▶ _Prompt_
Only the lines below from the one that contains "font-size: 18px ->" through the one that contains "width: 134px ->" should appear in your answer, exact and without pictures.

▶ _Data for analysis_

┌──

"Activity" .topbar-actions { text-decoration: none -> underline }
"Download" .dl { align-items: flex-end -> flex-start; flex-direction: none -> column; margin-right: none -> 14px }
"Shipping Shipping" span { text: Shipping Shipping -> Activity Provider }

└──
┌──

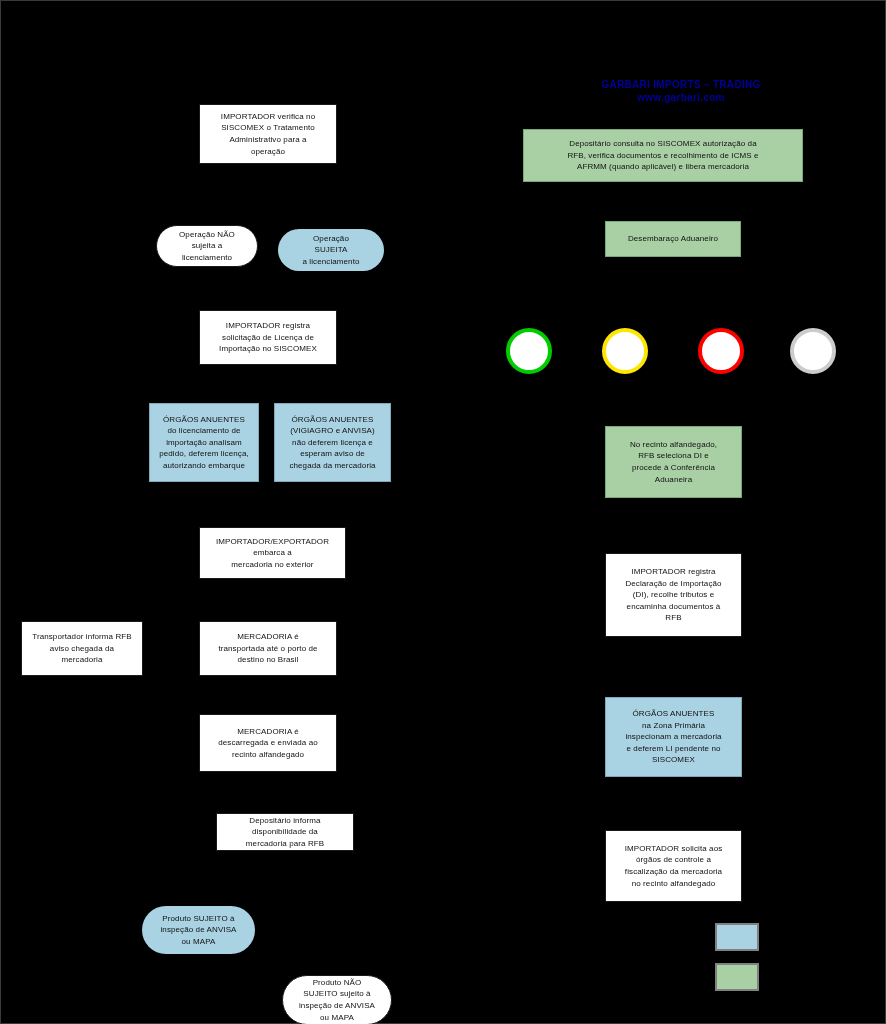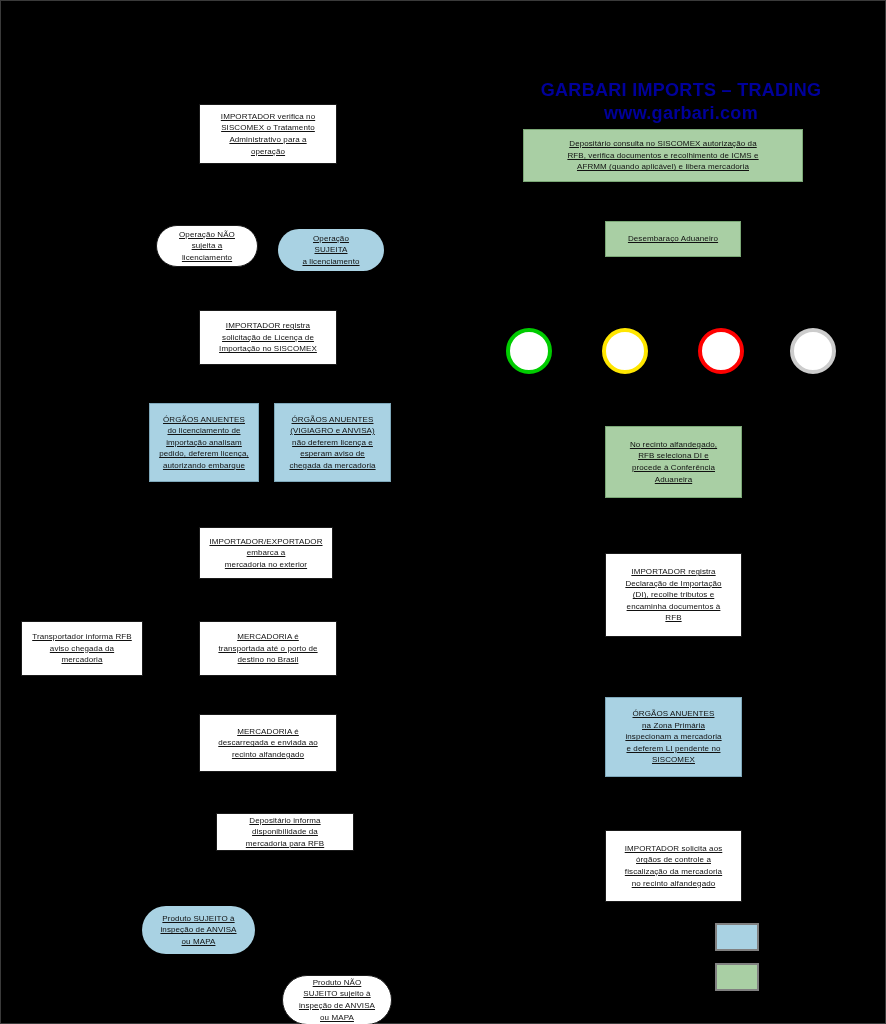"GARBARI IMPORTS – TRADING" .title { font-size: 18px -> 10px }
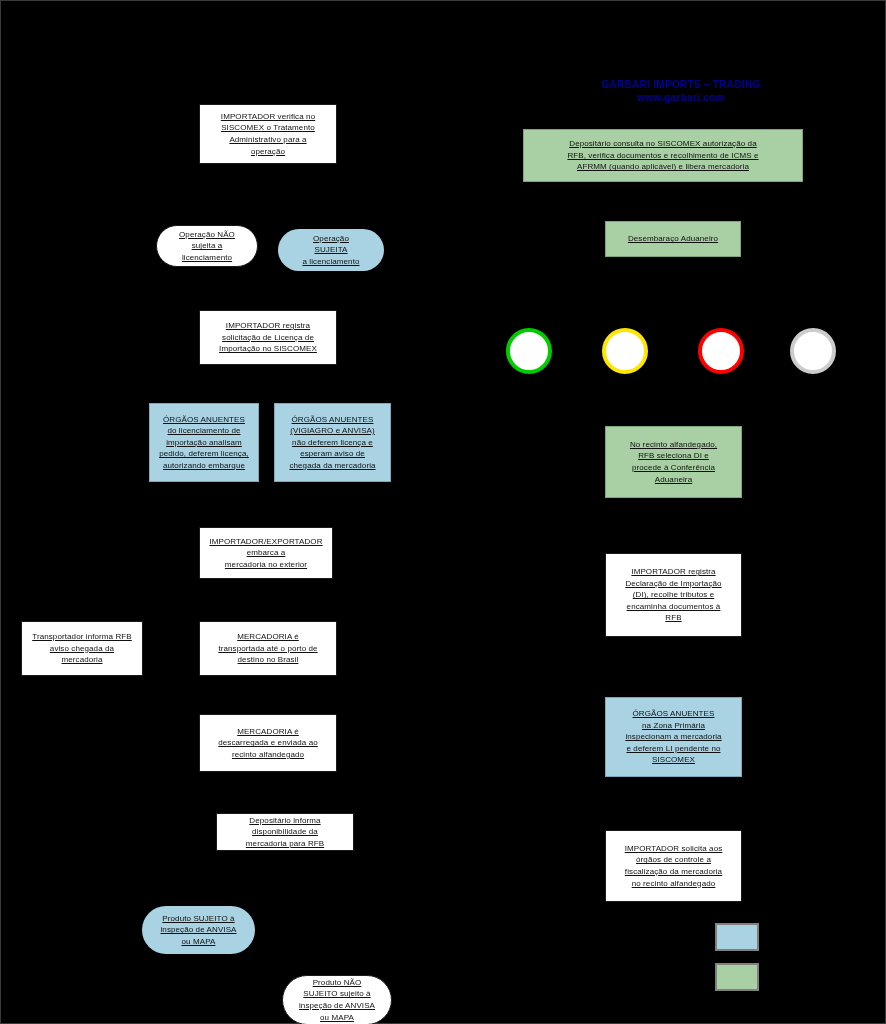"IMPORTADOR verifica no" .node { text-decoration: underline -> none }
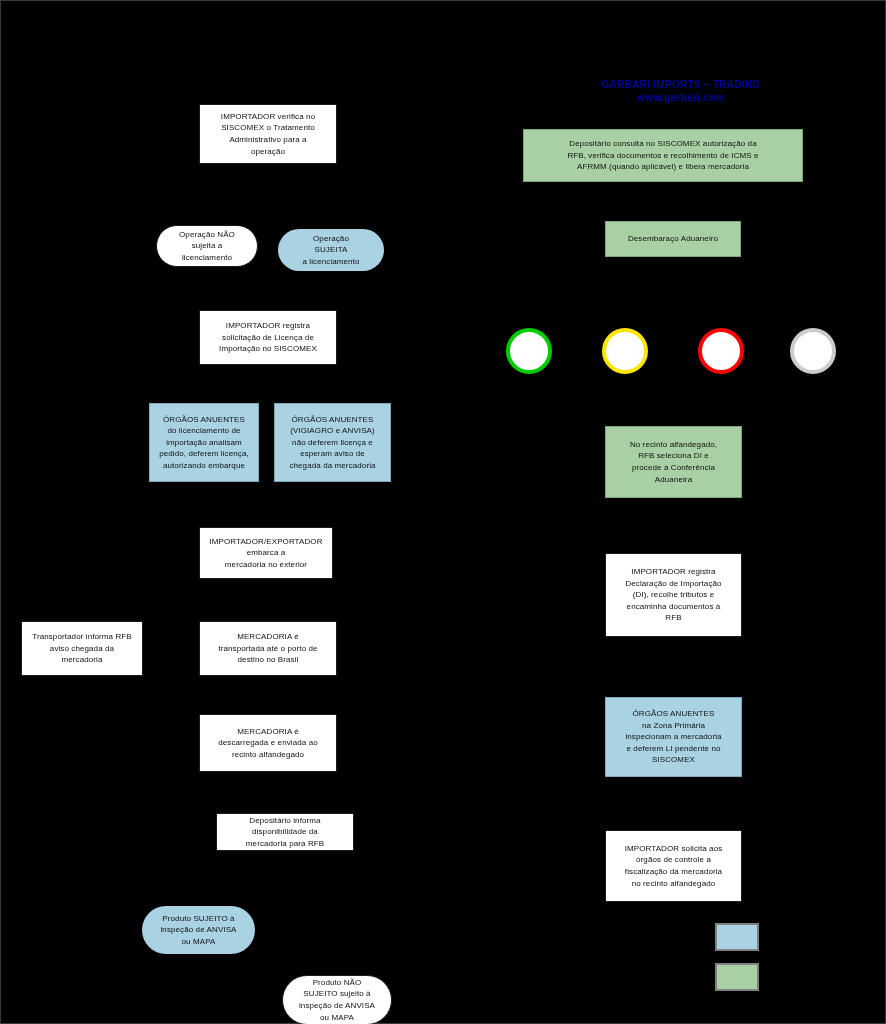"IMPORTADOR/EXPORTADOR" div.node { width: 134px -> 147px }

└──
┌──

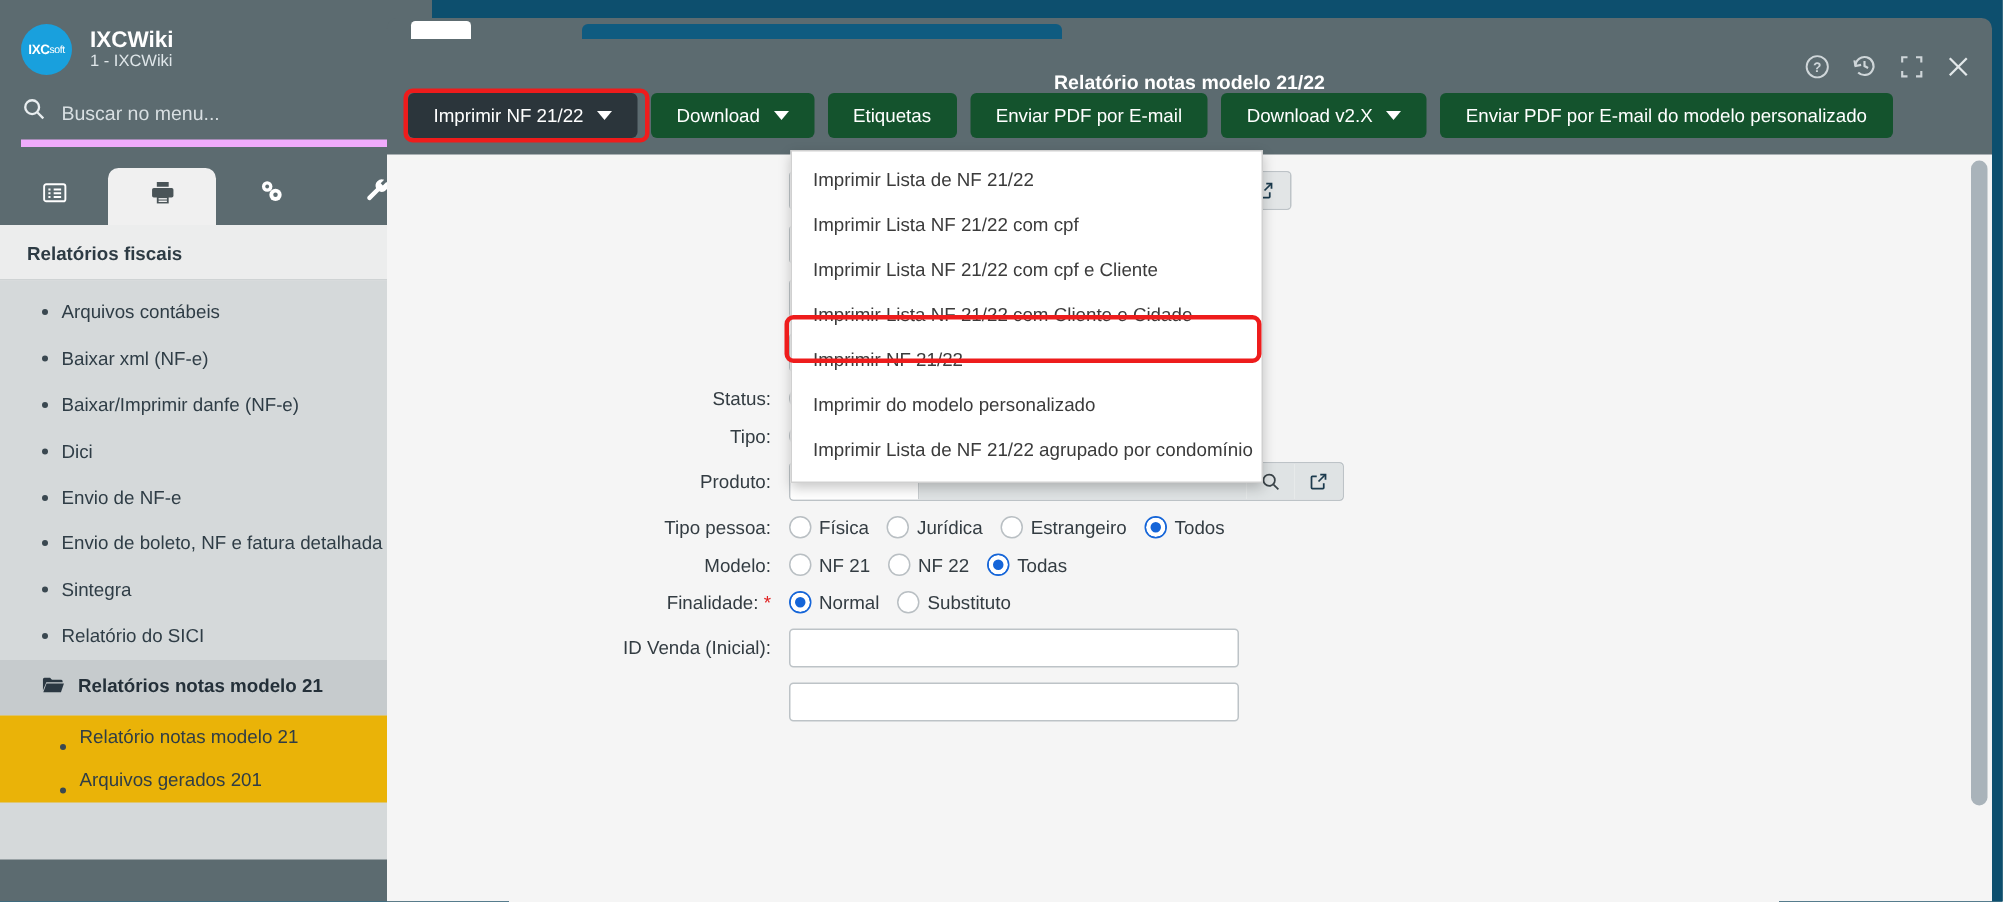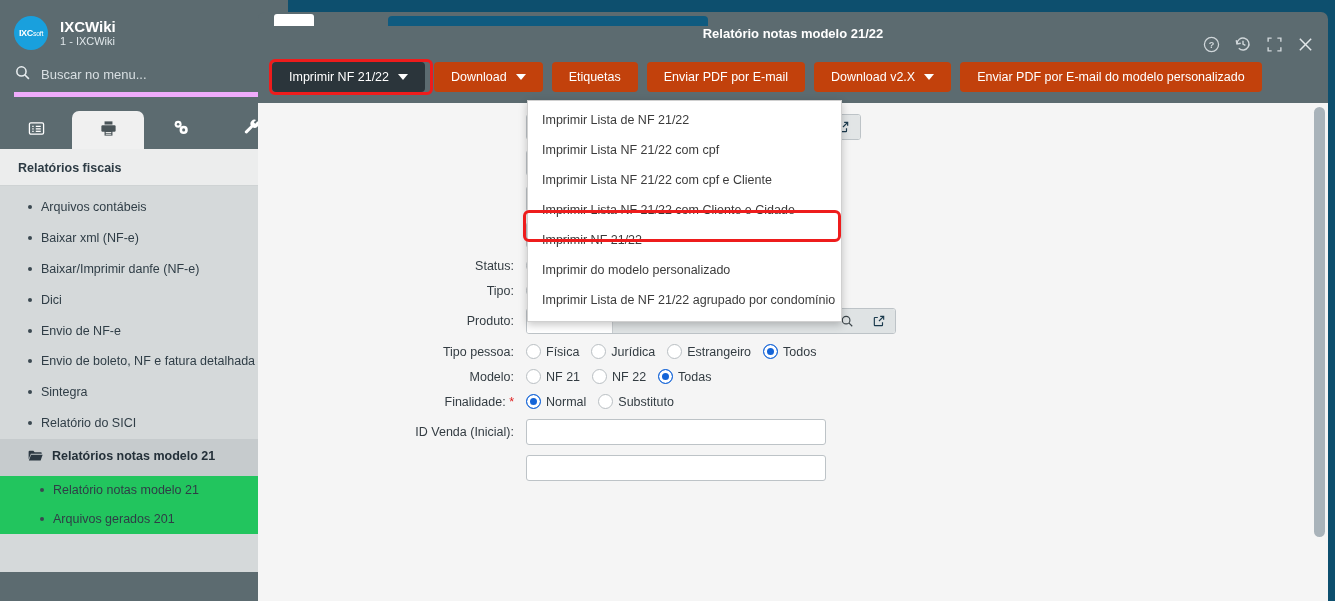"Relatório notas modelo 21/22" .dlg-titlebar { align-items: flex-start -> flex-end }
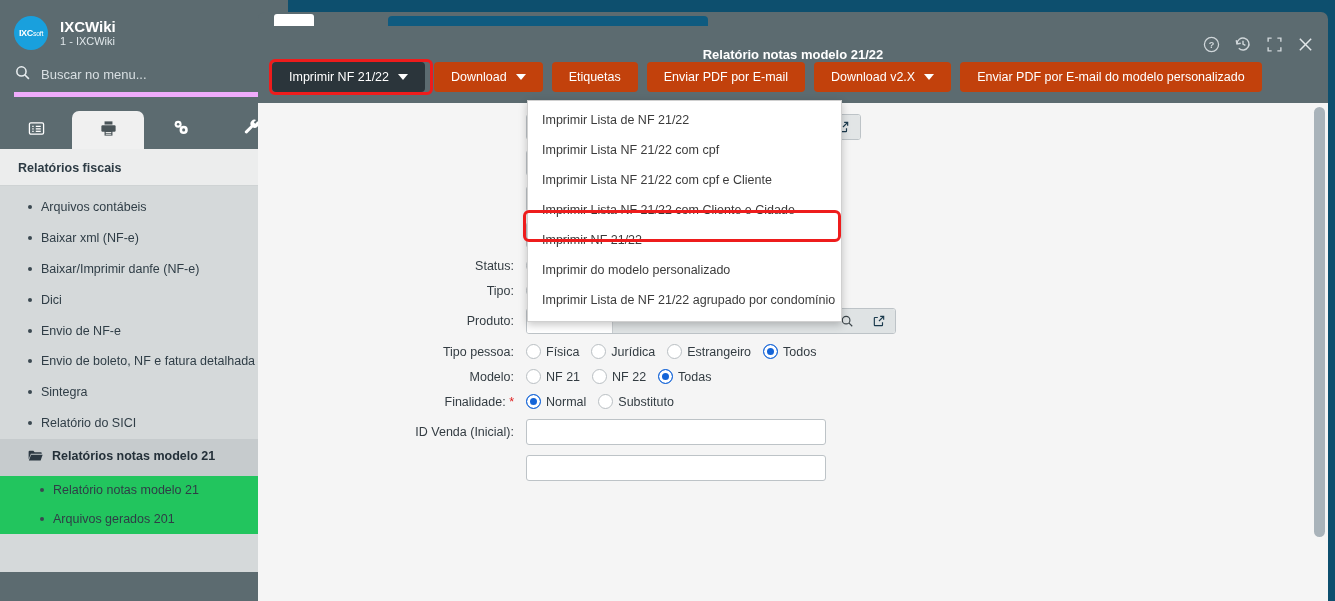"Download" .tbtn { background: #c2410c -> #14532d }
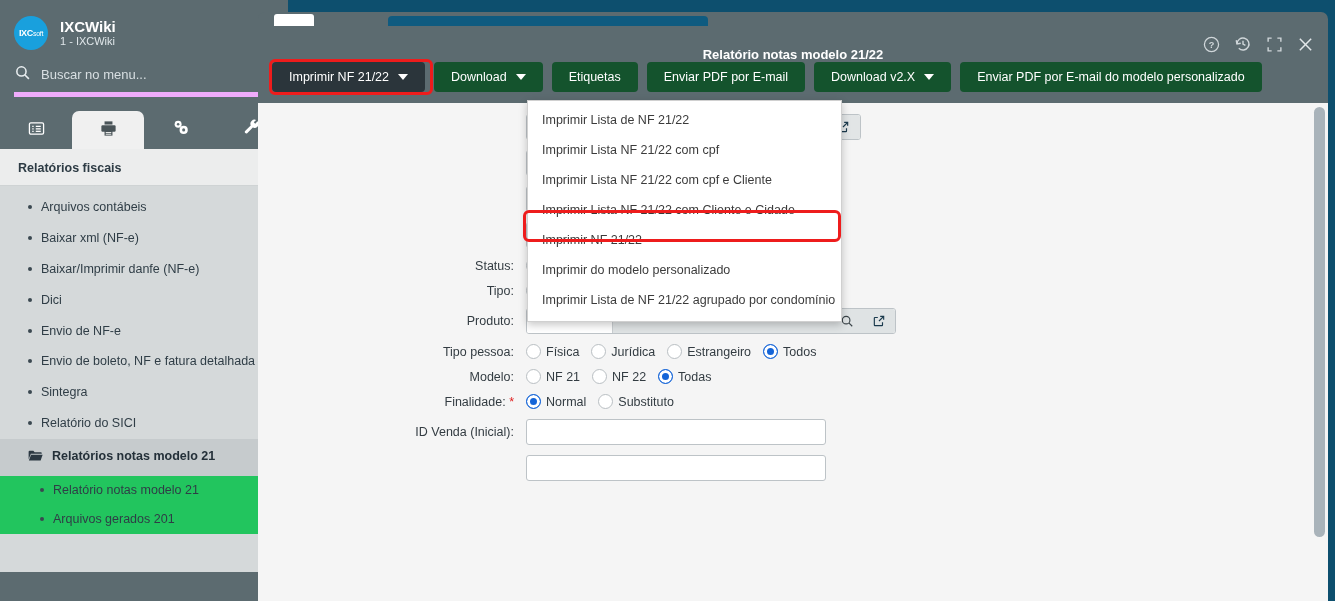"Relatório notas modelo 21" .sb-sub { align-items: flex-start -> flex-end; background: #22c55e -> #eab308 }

└──

▶ _Answer section_
"GARBARI IMPORTS – TRADING" .title { font-size: 18px -> 10px }
"IMPORTADOR verifica no" .node { text-decoration: underline -> none }
"IMPORTADOR/EXPORTADOR" div.node { width: 134px -> 147px }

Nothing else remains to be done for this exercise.